■ **Task requirements**
Word for word, reproduce the data that follows.

■ **Stored data**
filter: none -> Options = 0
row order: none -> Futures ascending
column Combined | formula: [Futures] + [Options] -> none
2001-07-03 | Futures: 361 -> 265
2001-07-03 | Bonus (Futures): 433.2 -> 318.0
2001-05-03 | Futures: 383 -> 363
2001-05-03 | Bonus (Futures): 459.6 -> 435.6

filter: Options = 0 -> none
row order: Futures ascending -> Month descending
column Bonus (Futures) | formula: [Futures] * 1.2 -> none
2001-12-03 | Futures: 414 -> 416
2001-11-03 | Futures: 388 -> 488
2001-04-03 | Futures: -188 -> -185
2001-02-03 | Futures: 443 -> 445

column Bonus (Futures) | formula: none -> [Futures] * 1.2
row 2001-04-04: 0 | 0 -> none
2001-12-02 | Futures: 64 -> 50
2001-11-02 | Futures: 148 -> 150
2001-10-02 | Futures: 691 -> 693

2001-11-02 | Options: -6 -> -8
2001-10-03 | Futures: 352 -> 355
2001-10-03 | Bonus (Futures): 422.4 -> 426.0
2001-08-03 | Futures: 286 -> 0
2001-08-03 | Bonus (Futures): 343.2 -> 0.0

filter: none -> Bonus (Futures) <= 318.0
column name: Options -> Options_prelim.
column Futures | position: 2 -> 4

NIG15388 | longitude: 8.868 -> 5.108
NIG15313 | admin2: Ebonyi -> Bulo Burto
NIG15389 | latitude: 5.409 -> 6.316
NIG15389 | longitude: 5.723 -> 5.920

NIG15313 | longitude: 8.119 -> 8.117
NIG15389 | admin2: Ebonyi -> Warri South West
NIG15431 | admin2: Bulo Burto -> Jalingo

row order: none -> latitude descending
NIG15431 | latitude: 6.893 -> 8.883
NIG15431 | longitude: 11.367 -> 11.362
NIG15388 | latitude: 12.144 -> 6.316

■ **Completed exercise**
filter: none -> Options = 0
row order: none -> Futures ascending
column Combined | formula: [Futures] + [Options] -> none
2001-07-03 | Futures: 361 -> 265
2001-07-03 | Bonus (Futures): 433.2 -> 318.0
2001-05-03 | Futures: 383 -> 363
2001-05-03 | Bonus (Futures): 459.6 -> 435.6

filter: Options = 0 -> none
row order: Futures ascending -> Month descending
column Bonus (Futures) | formula: [Futures] * 1.2 -> none
2001-12-03 | Futures: 414 -> 416
2001-11-03 | Futures: 388 -> 488
2001-04-03 | Futures: -188 -> -185
2001-02-03 | Futures: 443 -> 445

column Bonus (Futures) | formula: none -> [Futures] * 1.2
row 2001-04-04: 0 | 0 -> none
2001-12-02 | Futures: 64 -> 50
2001-11-02 | Futures: 148 -> 150
2001-10-02 | Futures: 691 -> 693

2001-11-02 | Options: -6 -> -8
2001-10-03 | Futures: 352 -> 355
2001-10-03 | Bonus (Futures): 422.4 -> 426.0
2001-08-03 | Futures: 286 -> 0
2001-08-03 | Bonus (Futures): 343.2 -> 0.0

filter: none -> Bonus (Futures) <= 318.0
column name: Options -> Options_prelim.
column Futures | position: 2 -> 4

NIG15388 | longitude: 8.868 -> 5.108
NIG15313 | admin2: Ebonyi -> Bulo Burto
NIG15389 | latitude: 5.409 -> 6.316
NIG15389 | longitude: 5.723 -> 5.920

NIG15313 | longitude: 8.119 -> 8.117
NIG15389 | admin2: Ebonyi -> Warri South West
NIG15431 | admin2: Bulo Burto -> Jalingo

row order: none -> latitude descending
NIG15431 | latitude: 6.893 -> 8.883
NIG15431 | longitude: 11.367 -> 11.362
NIG15388 | latitude: 12.144 -> 6.316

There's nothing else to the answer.